Records to process
────

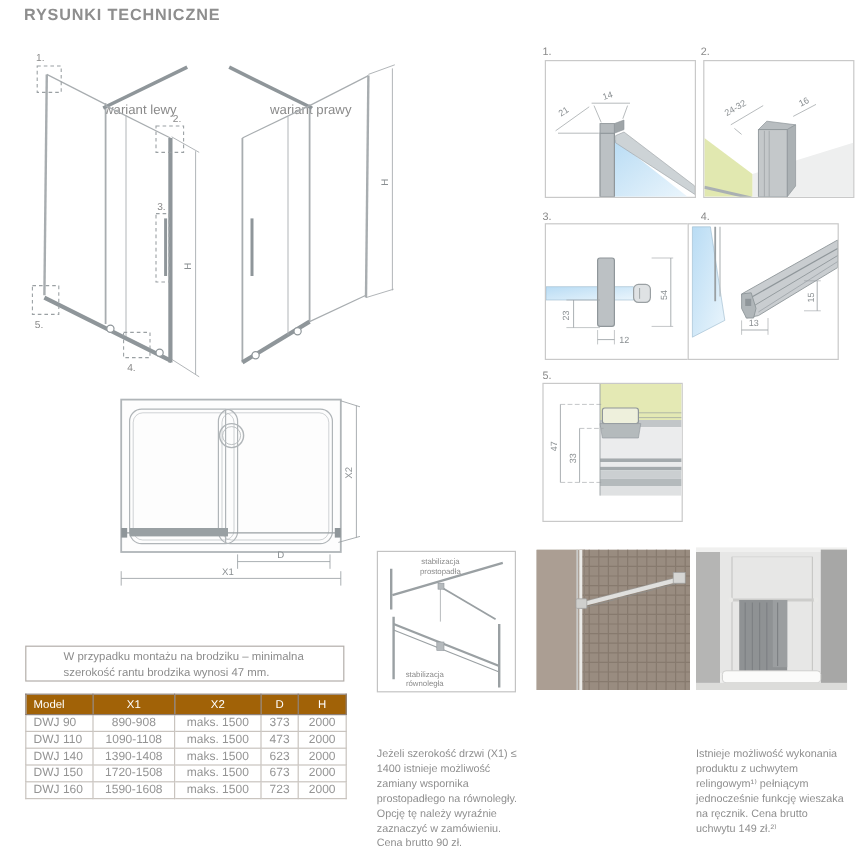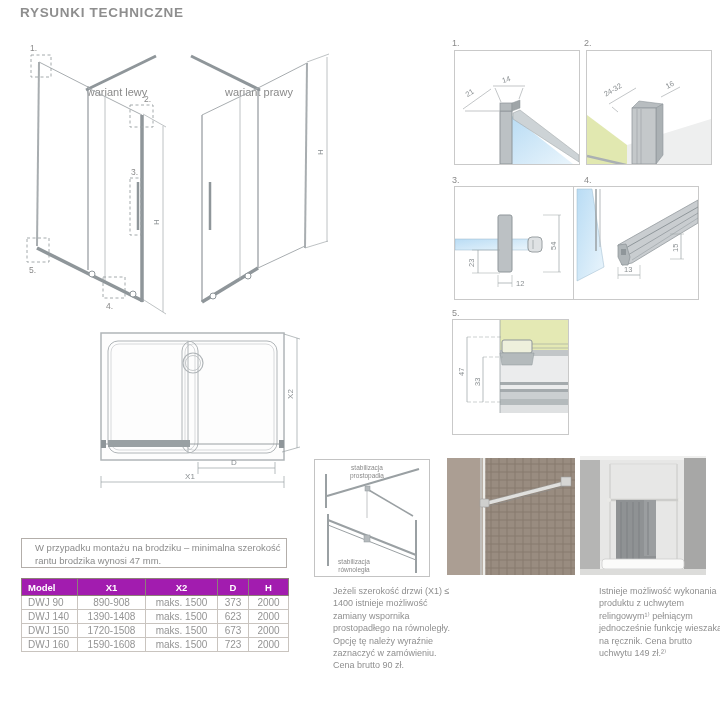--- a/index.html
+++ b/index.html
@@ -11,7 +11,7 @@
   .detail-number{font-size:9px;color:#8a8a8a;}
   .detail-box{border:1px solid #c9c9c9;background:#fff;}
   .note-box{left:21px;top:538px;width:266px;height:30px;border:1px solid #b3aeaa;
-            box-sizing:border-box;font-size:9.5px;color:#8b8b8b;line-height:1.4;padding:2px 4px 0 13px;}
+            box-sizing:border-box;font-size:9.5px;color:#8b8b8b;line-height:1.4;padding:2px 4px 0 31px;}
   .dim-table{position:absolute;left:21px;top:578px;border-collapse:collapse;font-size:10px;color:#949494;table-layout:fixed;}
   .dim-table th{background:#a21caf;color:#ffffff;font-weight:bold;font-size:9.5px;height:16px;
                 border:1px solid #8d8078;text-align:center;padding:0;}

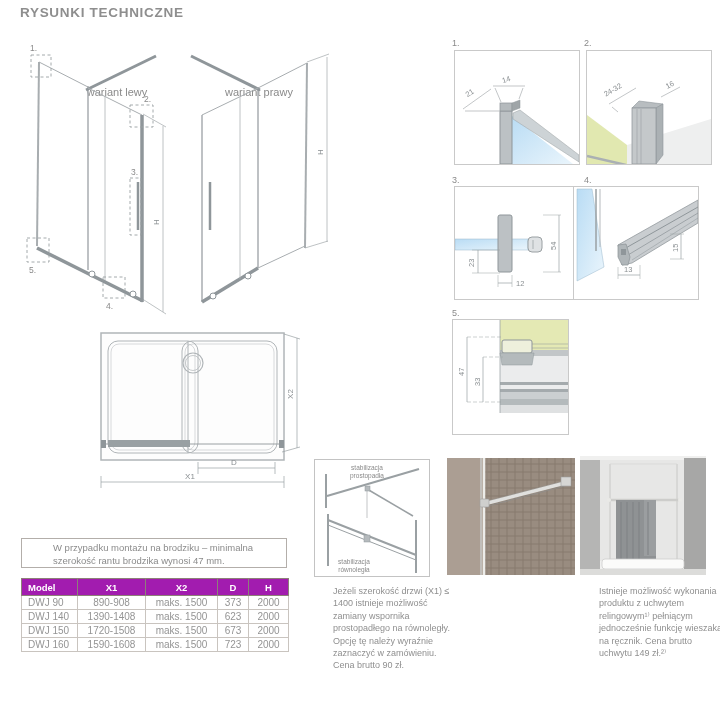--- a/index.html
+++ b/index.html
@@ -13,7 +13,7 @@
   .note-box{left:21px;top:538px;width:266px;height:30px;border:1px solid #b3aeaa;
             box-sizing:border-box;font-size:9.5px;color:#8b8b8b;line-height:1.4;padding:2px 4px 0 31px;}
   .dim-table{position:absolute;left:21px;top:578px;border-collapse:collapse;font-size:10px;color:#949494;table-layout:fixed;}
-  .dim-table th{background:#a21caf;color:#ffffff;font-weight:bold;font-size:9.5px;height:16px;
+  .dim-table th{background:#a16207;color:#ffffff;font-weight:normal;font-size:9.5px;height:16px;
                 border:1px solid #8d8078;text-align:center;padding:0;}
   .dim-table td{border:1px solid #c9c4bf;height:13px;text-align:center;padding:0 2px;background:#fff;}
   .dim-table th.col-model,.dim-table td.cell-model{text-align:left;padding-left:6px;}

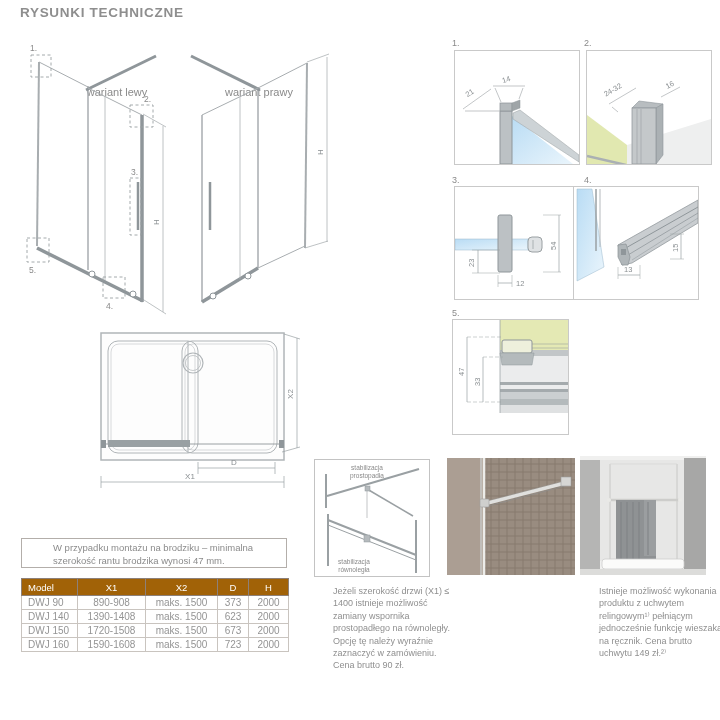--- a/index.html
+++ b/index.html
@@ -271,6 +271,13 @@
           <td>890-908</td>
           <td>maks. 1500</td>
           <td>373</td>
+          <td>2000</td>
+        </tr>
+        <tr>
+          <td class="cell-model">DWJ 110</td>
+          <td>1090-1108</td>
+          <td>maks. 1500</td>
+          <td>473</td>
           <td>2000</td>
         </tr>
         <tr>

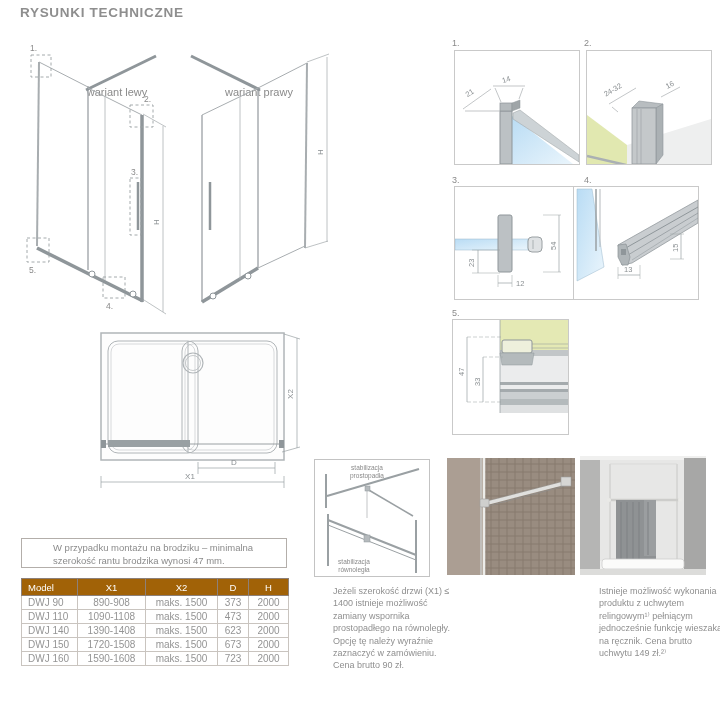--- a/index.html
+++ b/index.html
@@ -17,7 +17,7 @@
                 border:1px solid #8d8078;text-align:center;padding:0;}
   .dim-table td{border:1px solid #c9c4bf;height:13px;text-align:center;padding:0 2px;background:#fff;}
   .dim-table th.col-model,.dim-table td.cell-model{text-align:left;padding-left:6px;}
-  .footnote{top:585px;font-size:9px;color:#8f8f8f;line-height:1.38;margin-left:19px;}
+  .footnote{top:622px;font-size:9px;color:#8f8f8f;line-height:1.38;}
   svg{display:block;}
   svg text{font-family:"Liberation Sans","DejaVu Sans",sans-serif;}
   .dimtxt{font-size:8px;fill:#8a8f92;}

────

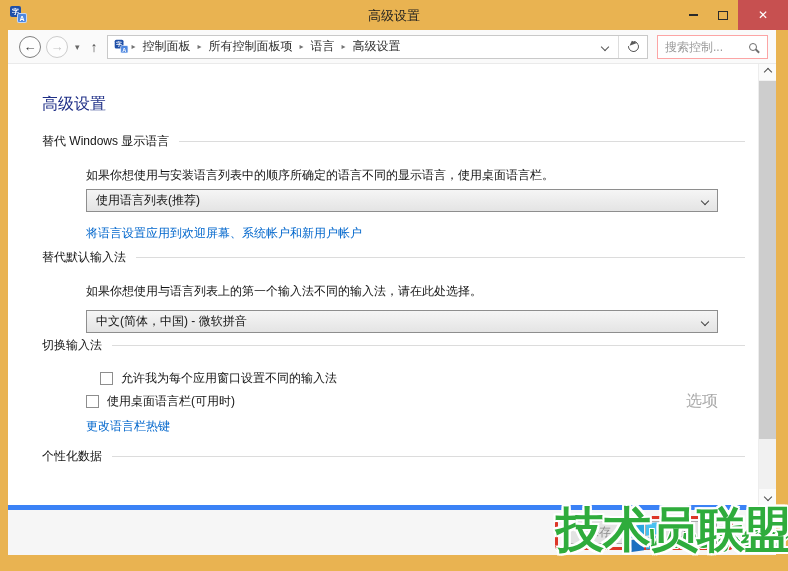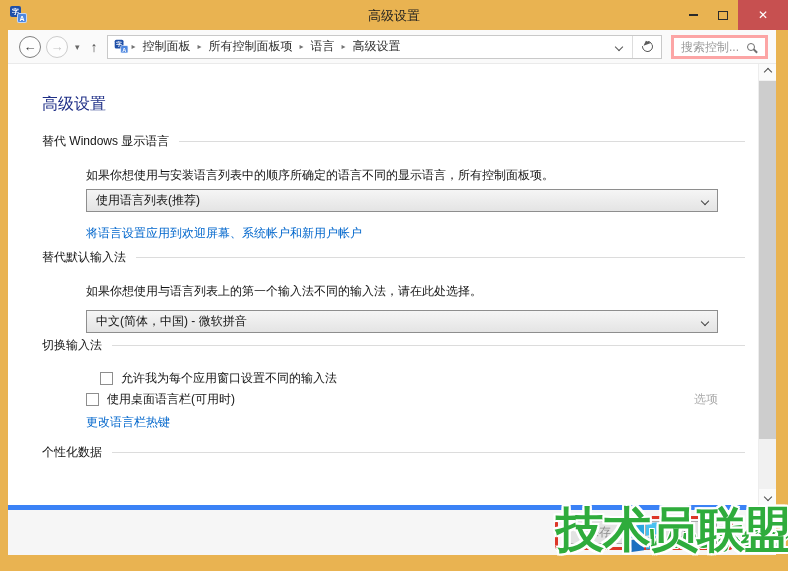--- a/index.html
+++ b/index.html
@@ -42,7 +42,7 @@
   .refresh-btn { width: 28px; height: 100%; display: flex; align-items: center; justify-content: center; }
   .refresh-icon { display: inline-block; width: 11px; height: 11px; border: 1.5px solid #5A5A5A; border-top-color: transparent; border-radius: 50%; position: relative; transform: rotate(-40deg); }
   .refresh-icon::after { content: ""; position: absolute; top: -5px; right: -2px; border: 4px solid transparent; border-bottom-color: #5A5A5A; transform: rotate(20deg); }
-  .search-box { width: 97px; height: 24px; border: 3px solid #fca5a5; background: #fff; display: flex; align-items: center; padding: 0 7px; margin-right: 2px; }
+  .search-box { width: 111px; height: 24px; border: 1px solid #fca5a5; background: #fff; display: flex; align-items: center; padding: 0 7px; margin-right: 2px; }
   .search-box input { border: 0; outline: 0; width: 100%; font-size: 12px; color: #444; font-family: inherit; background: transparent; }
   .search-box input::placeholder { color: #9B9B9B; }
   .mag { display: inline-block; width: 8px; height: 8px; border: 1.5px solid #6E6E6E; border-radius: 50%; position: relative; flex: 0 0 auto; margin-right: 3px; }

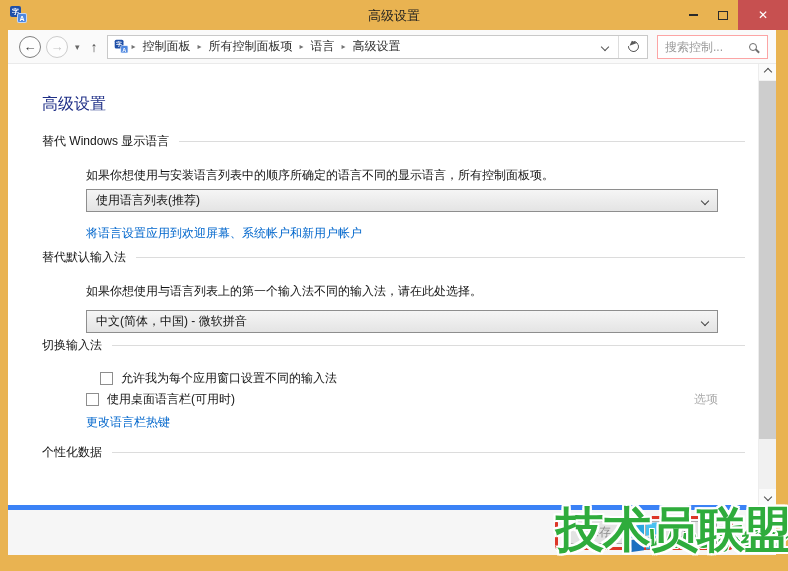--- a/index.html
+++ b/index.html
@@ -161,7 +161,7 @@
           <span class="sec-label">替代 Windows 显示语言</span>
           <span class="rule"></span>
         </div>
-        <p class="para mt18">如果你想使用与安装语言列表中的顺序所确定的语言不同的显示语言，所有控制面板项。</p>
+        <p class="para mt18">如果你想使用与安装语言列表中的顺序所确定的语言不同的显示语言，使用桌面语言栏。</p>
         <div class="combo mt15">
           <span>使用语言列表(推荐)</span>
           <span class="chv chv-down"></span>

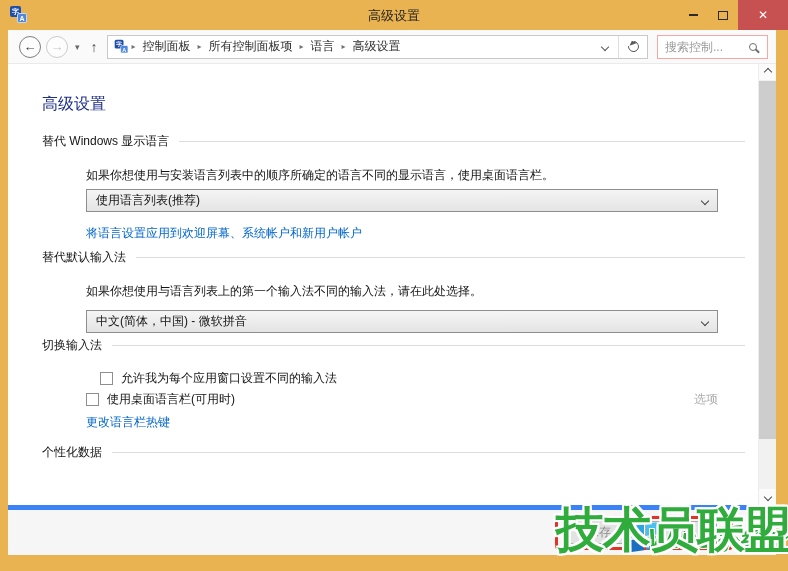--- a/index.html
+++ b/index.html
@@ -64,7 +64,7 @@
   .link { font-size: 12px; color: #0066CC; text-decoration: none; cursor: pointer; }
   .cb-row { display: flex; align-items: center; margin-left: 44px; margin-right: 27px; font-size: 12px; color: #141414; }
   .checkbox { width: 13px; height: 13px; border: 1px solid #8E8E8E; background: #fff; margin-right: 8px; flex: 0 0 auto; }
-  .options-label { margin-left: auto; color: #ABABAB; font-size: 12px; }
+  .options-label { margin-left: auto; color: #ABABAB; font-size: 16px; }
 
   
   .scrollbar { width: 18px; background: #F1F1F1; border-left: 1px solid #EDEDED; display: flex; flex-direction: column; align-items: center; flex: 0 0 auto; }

────

Your task
Everything above from the line with "13px; height: 13px;" to the line with "18px; background: #F1F1F1;", both included, must be repeated exactly, and nothing outside that range.

Solution to the problem
   .checkbox { width: 13px; height: 13px; border: 1px solid #8E8E8E; background: #fff; margin-right: 8px; flex: 0 0 auto; }
-  .options-label { margin-left: auto; color: #ABABAB; font-size: 12px; }
+  .options-label { margin-left: auto; color: #ABABAB; font-size: 16px; }
 
   
   .scrollbar { width: 18px; background: #F1F1F1; border-left: 1px solid #EDEDED; display: flex; flex-direction: column; align-items: center; flex: 0 0 auto; }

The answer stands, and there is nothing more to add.